━━ EXTRACTED DATA
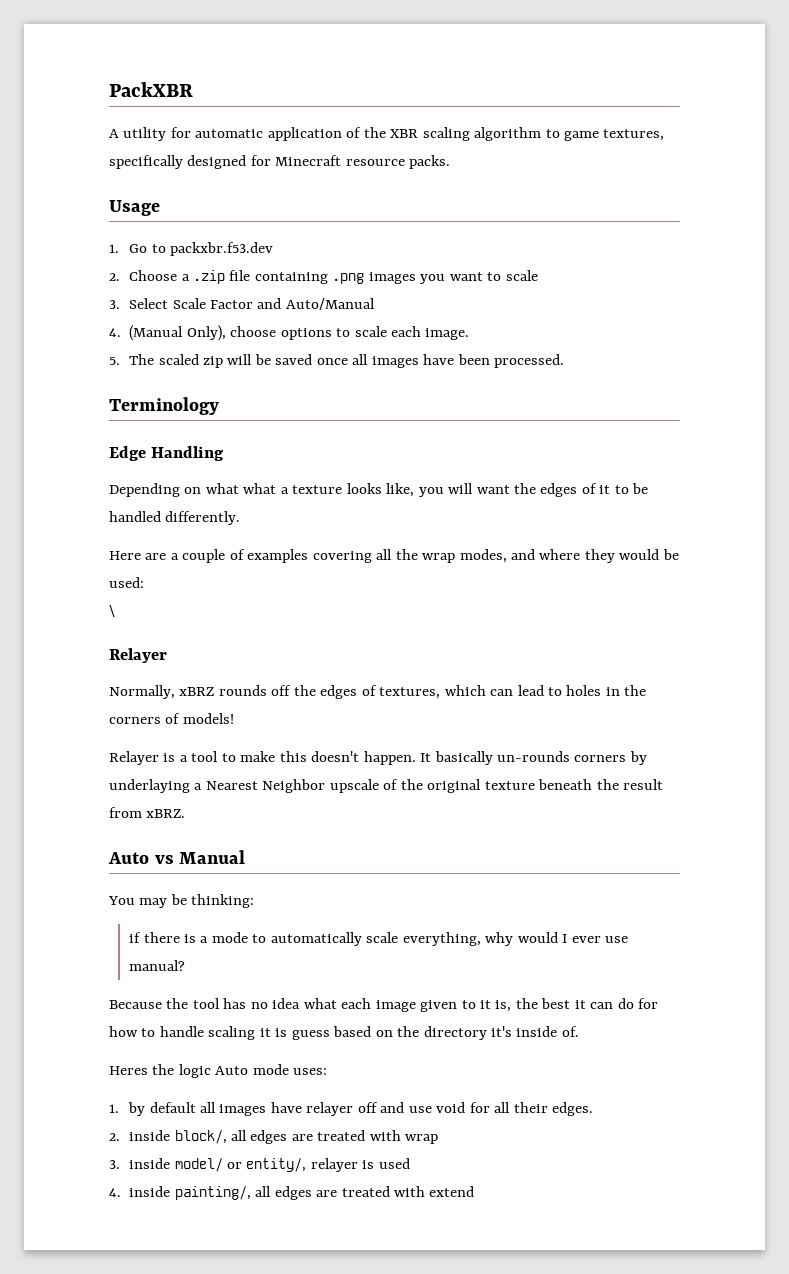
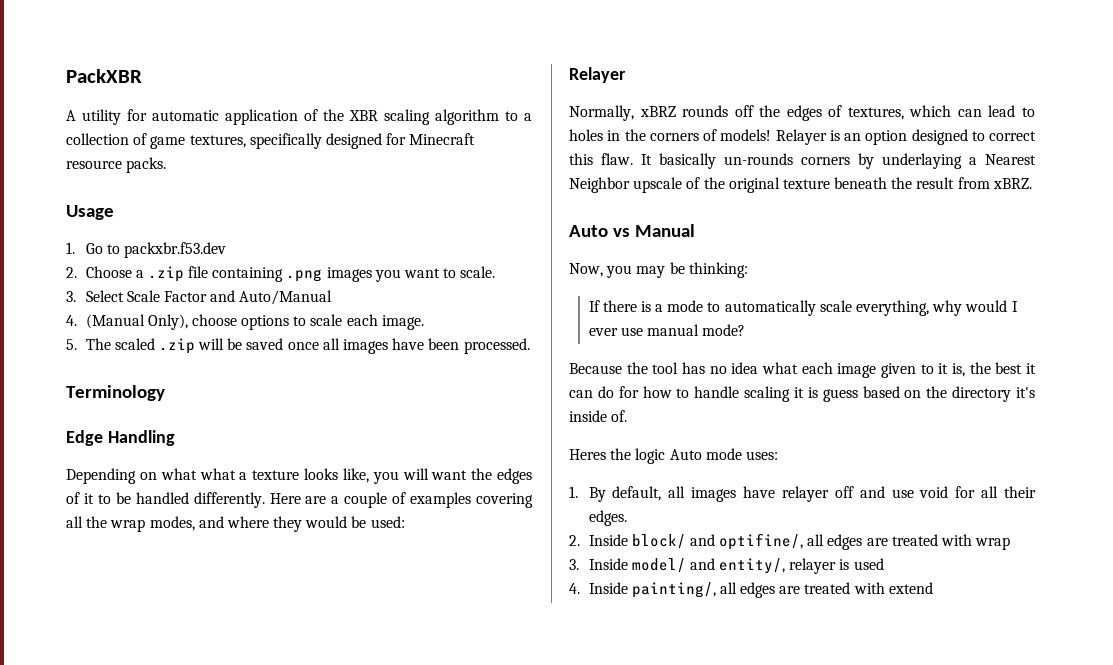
- A utility for automatic application of the XBR scaling algorithm to game textures, specifically designed for Minecraft resource packs.
+ A utility for automatic application of the XBR scaling algorithm to a collection of game textures, specifically designed for Minecraft resource packs.
- 2. Choose a .zip file containing .png images you want to scale
+ 2. Choose a .zip file containing .png images you want to scale.
- 5. The scaled zip will be saved once all images have been processed.
+ 5. The scaled .zip will be saved once all images have been processed.
- Depending on what what a texture looks like, you will want the edges of it to be handled differently.
- Here are a couple of examples covering all the wrap modes, and where they would be used:
+ Depending on what what a texture looks like, you will want the edges of it to be handled differently. Here are a couple of examples covering all the wrap modes, and where they would be used:
- \
- Normally, xBRZ rounds off the edges of textures, which can lead to holes in the corners of models!
- Relayer is a tool to make this doesn't happen.
+ Normally, xBRZ rounds off the edges of textures, which can lead to holes in the corners of models! Relayer is an option designed to correct this flaw.
- You may be thinking:
+ Now, you may be thinking:
- if there is a mode to automatically scale everything, why would I ever use manual?
+ If there is a mode to automatically scale everything, why would I ever use manual mode?
- 1. by default all images have relayer off and use void for all their edges.
+ 1. By default, all images have relayer off and use void for all their edges.
- 2. inside block/, all edges are treated with wrap
+ 2. Inside block/ and optifine/, all edges are treated with wrap
- 3. inside model/ or entity/, relayer is used
+ 3. Inside model/ and entity/, relayer is used
- 4. inside painting/, all edges are treated with extend
+ 4. Inside painting/, all edges are treated with extend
━━━━
**ASSIGNED TASK:** The answer should consist only of the lines from the line containing "- 3. inside" through the final line of the listing above, reproduced exactly.

**RESPONSE TO THE TASK:**
- 3. inside model/ or entity/, relayer is used
+ 3. Inside model/ and entity/, relayer is used
- 4. inside painting/, all edges are treated with extend
+ 4. Inside painting/, all edges are treated with extend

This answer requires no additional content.